*** Data records
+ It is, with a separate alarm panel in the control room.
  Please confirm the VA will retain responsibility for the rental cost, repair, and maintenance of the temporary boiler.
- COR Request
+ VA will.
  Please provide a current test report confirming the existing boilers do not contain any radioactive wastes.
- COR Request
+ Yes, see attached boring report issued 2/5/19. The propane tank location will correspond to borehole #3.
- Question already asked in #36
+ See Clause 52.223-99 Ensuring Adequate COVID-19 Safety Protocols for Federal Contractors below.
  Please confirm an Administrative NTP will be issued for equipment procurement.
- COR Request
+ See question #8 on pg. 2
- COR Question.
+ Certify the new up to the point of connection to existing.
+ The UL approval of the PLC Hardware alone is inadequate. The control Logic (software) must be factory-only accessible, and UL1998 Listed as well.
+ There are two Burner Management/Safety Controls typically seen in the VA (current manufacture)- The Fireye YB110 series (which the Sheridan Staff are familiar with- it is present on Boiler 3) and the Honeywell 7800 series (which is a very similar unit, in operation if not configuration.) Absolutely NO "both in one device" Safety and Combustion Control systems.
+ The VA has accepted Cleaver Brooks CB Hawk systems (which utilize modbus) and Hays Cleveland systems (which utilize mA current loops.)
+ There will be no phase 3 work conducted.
******
*** Data records
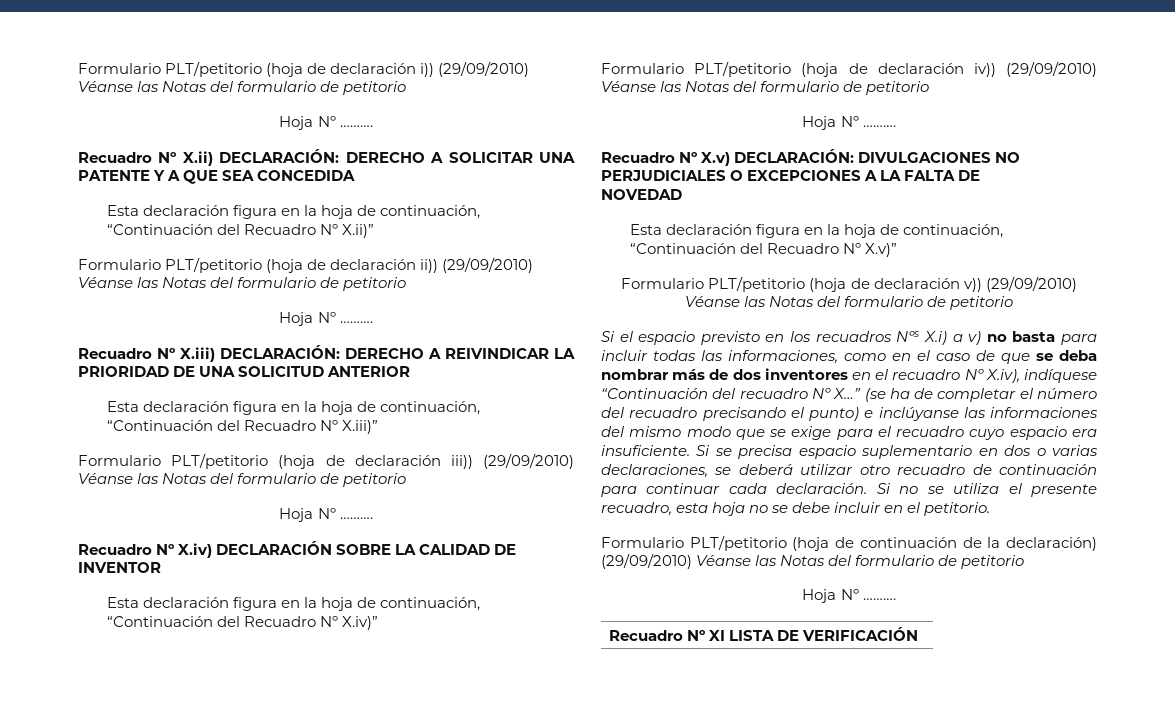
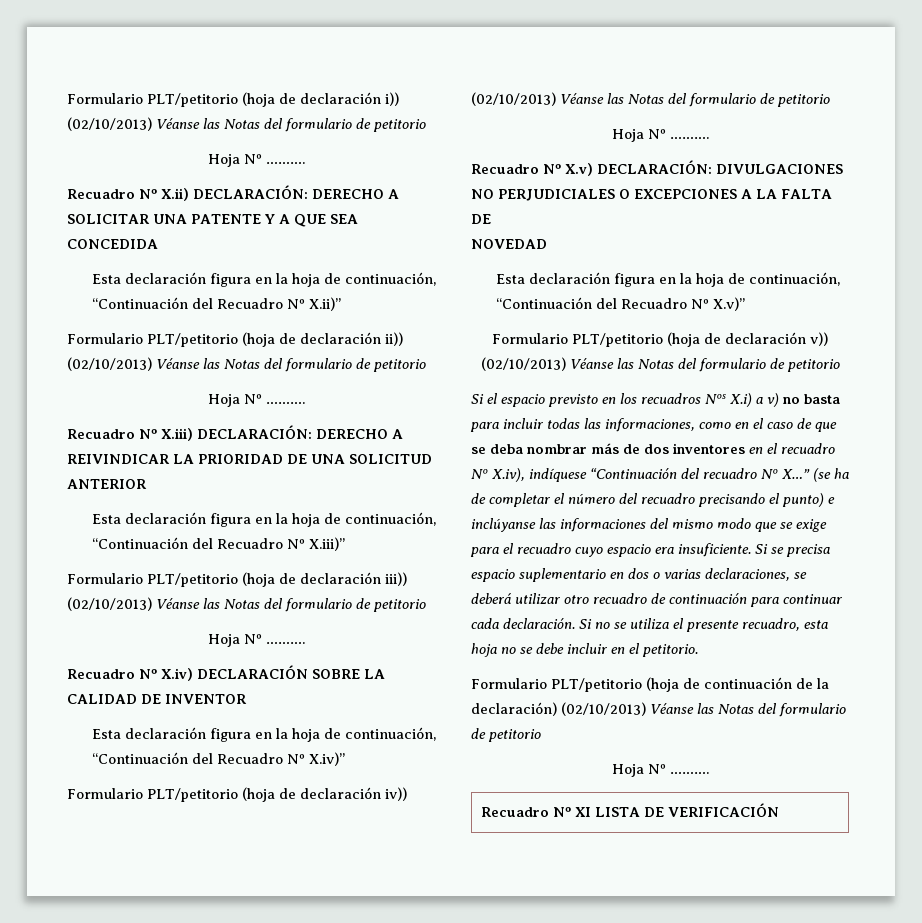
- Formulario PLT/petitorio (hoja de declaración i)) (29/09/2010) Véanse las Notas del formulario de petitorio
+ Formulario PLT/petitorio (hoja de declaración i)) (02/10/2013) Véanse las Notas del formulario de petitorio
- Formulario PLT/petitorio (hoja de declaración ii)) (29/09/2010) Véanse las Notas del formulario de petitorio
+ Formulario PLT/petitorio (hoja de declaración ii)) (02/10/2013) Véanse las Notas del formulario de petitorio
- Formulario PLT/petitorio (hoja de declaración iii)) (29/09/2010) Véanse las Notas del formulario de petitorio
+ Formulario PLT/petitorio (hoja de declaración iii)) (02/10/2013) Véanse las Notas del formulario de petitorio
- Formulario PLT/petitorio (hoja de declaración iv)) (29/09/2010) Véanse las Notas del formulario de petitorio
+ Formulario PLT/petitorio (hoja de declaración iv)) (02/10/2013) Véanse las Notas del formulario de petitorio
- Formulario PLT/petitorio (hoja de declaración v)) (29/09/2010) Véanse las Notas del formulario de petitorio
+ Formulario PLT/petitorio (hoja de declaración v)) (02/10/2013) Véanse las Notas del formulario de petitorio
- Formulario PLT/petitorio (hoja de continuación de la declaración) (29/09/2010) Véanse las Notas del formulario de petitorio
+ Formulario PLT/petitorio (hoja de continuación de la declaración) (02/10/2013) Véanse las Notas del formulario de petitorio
******
→ What you have to do: Within the material above, transcribe exactly the lines that run from the line holding "- COR Question." through the line holding "Combustion Control systems.".

→ Output of the task:
- COR Question.
+ Certify the new up to the point of connection to existing.
+ The UL approval of the PLC Hardware alone is inadequate. The control Logic (software) must be factory-only accessible, and UL1998 Listed as well.
+ There are two Burner Management/Safety Controls typically seen in the VA (current manufacture)- The Fireye YB110 series (which the Sheridan Staff are familiar with- it is present on Boiler 3) and the Honeywell 7800 series (which is a very similar unit, in operation if not configuration.) Absolutely NO "both in one device" Safety and Combustion Control systems.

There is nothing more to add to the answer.